L'article 163 modifie la répartition du fonds national de péréquation de la cotisation sur la valeur ajoutée des entreprises. Suite au transfert de la compétence transports publics du département à la région par la loi du 7 août 2015 et la volonté du législateur de doter les régions de ressources dynamiques, les régions perçoivent désormais 50 % du produit de la CVAE contre 25 % précédemment alors que le département n'en reçoit plus que 23,5 %. Dans le prolongement de cette mesure, le fonds de péréquation de la CVAE perçue par les départements est divisé par 2 et s'établit à 30 millions d'euros en 2018. Il convient de relever que l'article 85 de la loi de finances qui prévoyait une exception à cette nouvelle répartition entre la métropole de Lyon et la région Auvergne-Rhône-Alpes a été censurée par le conseil constitutionnel.

L'article 156 de la loi de finances prévoit qu' « à compter du 1er janvier 2019, les attributions du Fonds de compensation pour la taxe sur la valeur ajoutée sont déterminées dans le cadre d'une procédure de traitement automatisé des données budgétaires et comptables ». Cette évolution supprime une tache astreignante pour les gestionnaires locaux. Toutefois, les missions de contrôle des calculs effectués devront être renforcées, au moins dans un premier temps, afin de garantir l'effectivité du système. Les modalités de versement du FCTVA demeurent inchangées.

Concernant le soutien à l'investissement, la dotation d'équipement des territoires ruraux subit une simple modification cosmétique. Désormais, la commission départementale, prévue à l'article 2334-37 du CGCT, doit donner son avis sur les projets dont la subvention est supérieur à 100 000 €, contre 150 000 € précédemment. La dotation de soutien à l'investissement créée en 2016 est pérennisée. Elle est pourvue de 665 millions d'euros en 2018. Aux termes de l'article 157 de la loi de finances, elle est destinée à financer les opérations suivantes :

« 1° Rénovation thermique, transition énergétique, développement des énergies renouvelables ; 

2° Mise aux normes et de sécurisation des équipements publics ;

3° Développement d'infrastructures en faveur de la mobilité ou de la construction de logements ;

4° Développement du numérique et de la téléphonie mobile ;

5° Création, transformation et rénovation des bâtiments scolaires ;

6° Réalisation d'hébergements et d'équipements publics rendus nécessaires par l'accroissement du nombre d'habitants ».

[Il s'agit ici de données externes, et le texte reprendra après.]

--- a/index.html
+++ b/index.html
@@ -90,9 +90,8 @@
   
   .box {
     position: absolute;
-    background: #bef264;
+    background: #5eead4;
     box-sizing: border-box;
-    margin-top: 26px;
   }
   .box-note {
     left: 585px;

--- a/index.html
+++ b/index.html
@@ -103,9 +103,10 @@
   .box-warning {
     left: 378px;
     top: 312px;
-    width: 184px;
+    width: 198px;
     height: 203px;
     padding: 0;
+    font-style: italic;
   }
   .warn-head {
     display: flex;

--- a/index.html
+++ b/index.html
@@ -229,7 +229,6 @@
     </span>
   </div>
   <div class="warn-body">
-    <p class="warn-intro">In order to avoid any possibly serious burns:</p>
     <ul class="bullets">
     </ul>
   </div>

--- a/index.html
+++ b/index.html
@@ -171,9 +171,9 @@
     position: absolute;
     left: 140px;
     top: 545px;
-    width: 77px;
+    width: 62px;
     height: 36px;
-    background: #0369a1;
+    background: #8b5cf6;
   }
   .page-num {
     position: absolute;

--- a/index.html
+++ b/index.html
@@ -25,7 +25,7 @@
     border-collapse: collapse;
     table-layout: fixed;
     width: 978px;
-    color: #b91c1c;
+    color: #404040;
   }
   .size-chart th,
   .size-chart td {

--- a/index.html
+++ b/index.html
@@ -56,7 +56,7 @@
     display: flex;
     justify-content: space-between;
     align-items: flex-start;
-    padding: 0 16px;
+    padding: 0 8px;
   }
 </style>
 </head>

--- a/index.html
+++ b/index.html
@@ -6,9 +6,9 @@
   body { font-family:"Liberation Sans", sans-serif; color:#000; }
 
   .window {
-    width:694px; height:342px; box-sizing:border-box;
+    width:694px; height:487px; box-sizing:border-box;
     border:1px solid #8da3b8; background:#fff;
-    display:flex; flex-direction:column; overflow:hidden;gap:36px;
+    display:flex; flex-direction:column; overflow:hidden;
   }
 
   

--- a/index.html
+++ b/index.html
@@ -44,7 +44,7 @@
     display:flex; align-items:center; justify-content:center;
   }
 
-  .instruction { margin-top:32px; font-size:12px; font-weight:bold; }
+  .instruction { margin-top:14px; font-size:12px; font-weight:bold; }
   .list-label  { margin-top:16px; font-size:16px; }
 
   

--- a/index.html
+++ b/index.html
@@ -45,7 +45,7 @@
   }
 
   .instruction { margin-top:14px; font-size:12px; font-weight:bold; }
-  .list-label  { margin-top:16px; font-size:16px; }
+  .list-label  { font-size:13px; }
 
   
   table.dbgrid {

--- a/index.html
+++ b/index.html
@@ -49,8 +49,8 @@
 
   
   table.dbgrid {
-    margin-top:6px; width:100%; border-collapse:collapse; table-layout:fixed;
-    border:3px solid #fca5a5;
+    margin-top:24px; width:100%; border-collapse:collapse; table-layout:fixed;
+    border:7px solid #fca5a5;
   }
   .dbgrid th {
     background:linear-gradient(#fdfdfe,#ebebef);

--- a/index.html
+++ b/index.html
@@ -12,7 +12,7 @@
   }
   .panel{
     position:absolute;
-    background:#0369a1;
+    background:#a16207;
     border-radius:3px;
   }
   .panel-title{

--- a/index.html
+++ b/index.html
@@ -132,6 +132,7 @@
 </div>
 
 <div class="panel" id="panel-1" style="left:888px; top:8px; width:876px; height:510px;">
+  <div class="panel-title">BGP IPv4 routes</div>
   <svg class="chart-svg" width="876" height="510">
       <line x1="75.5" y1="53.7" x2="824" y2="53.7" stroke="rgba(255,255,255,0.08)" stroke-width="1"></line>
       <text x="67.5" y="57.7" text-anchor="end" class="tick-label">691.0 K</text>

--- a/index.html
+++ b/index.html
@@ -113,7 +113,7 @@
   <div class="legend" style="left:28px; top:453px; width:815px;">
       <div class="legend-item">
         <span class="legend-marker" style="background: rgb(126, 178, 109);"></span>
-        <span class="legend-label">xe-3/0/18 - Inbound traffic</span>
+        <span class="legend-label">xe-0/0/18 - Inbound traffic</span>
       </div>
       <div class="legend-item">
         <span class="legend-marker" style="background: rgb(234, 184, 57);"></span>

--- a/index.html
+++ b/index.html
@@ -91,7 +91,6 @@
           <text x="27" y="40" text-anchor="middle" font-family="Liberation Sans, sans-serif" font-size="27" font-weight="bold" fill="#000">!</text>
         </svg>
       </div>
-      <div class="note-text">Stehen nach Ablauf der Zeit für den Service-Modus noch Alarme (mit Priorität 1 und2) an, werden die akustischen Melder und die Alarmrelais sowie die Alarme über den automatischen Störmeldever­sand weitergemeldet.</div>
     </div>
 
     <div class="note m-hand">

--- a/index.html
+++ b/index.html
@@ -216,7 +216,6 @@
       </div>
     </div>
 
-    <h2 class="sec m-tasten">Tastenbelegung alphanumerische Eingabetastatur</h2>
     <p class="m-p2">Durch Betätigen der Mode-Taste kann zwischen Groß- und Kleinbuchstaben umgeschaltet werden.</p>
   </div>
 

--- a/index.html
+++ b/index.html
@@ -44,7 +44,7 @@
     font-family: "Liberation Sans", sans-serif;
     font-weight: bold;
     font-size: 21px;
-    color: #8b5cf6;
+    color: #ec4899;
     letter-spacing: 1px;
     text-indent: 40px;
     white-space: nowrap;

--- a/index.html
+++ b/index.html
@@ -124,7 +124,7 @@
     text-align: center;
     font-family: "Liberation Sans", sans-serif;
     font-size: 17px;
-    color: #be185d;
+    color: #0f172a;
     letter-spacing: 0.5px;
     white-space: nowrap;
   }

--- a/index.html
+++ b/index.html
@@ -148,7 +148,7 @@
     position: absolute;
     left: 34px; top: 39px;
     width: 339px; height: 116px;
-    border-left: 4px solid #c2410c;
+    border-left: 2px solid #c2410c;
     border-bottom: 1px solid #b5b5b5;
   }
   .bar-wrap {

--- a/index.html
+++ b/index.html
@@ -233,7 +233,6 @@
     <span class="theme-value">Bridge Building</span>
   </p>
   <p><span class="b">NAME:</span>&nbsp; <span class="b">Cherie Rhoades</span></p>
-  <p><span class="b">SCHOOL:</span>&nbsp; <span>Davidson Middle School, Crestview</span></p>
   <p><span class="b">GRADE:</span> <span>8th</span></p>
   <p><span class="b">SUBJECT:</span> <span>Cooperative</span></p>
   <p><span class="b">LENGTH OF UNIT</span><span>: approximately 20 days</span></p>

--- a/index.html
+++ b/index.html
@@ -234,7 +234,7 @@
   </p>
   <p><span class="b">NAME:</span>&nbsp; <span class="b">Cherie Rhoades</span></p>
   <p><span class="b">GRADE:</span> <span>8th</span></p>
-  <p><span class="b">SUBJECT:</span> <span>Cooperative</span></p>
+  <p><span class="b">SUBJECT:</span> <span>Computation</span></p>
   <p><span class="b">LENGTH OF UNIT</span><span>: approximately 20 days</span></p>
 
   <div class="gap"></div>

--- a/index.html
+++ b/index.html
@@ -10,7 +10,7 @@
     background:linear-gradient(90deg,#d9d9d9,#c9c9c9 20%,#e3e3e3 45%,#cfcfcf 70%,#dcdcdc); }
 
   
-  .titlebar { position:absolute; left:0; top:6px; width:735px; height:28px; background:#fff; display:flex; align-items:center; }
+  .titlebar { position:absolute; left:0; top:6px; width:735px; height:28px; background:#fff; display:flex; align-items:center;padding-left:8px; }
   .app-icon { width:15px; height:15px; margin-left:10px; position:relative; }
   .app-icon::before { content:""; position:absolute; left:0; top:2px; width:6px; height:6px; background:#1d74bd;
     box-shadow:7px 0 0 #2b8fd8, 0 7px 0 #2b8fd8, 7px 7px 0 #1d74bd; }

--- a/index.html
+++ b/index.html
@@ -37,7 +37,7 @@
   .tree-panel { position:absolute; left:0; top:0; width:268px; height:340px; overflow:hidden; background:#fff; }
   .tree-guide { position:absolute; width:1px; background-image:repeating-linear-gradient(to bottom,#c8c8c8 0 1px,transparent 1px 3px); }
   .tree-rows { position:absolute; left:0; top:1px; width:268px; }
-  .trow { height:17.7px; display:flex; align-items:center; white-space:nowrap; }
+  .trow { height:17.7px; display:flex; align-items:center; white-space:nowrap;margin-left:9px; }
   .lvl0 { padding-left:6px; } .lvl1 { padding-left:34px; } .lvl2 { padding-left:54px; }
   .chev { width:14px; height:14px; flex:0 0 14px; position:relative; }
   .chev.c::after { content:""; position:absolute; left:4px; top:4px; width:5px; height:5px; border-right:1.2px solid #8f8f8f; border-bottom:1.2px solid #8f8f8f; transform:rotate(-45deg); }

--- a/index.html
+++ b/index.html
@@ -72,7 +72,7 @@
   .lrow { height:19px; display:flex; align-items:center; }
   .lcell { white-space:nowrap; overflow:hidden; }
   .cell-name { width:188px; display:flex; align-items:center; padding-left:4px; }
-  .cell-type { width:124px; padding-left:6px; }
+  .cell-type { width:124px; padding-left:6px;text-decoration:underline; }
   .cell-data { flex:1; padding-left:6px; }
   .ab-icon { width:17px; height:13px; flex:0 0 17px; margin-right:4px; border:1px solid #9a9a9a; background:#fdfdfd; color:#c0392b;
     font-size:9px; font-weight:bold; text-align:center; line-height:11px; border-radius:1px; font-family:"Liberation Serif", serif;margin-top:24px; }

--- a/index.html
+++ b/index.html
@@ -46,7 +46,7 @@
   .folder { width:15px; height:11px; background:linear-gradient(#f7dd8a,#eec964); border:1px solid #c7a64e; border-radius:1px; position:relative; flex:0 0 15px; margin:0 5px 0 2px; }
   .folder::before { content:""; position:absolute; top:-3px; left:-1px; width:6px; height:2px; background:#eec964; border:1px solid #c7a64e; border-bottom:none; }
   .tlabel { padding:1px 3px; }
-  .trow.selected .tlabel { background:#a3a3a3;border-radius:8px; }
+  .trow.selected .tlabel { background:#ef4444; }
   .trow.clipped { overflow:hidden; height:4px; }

La répartition de ce fonds se fait à 65 % en fonction de la population des régions et du département de Mayotte et pour 35 % en fonction de la population des communes situées dans une aire urbaine de moins de 50 000 habitants.

L'article 53 de la loi de finances rectificative valide les délibérations d'établissements de coopération intercommunale instaurant une taxe GEMAPI prises avant le 1er octobre 2017 alors qu'ils n'exercent cette compétence qu'à compter du 1er janvier 2018. En outre, il permet aux autres EPCI de prendre une telle délibération avant le 15 février pour une imposition dès 2018.

Enfin, l'article 115 de la loi de finances pour 2018 rétablit un jour de carence en cas de maladie des fonctionnaires.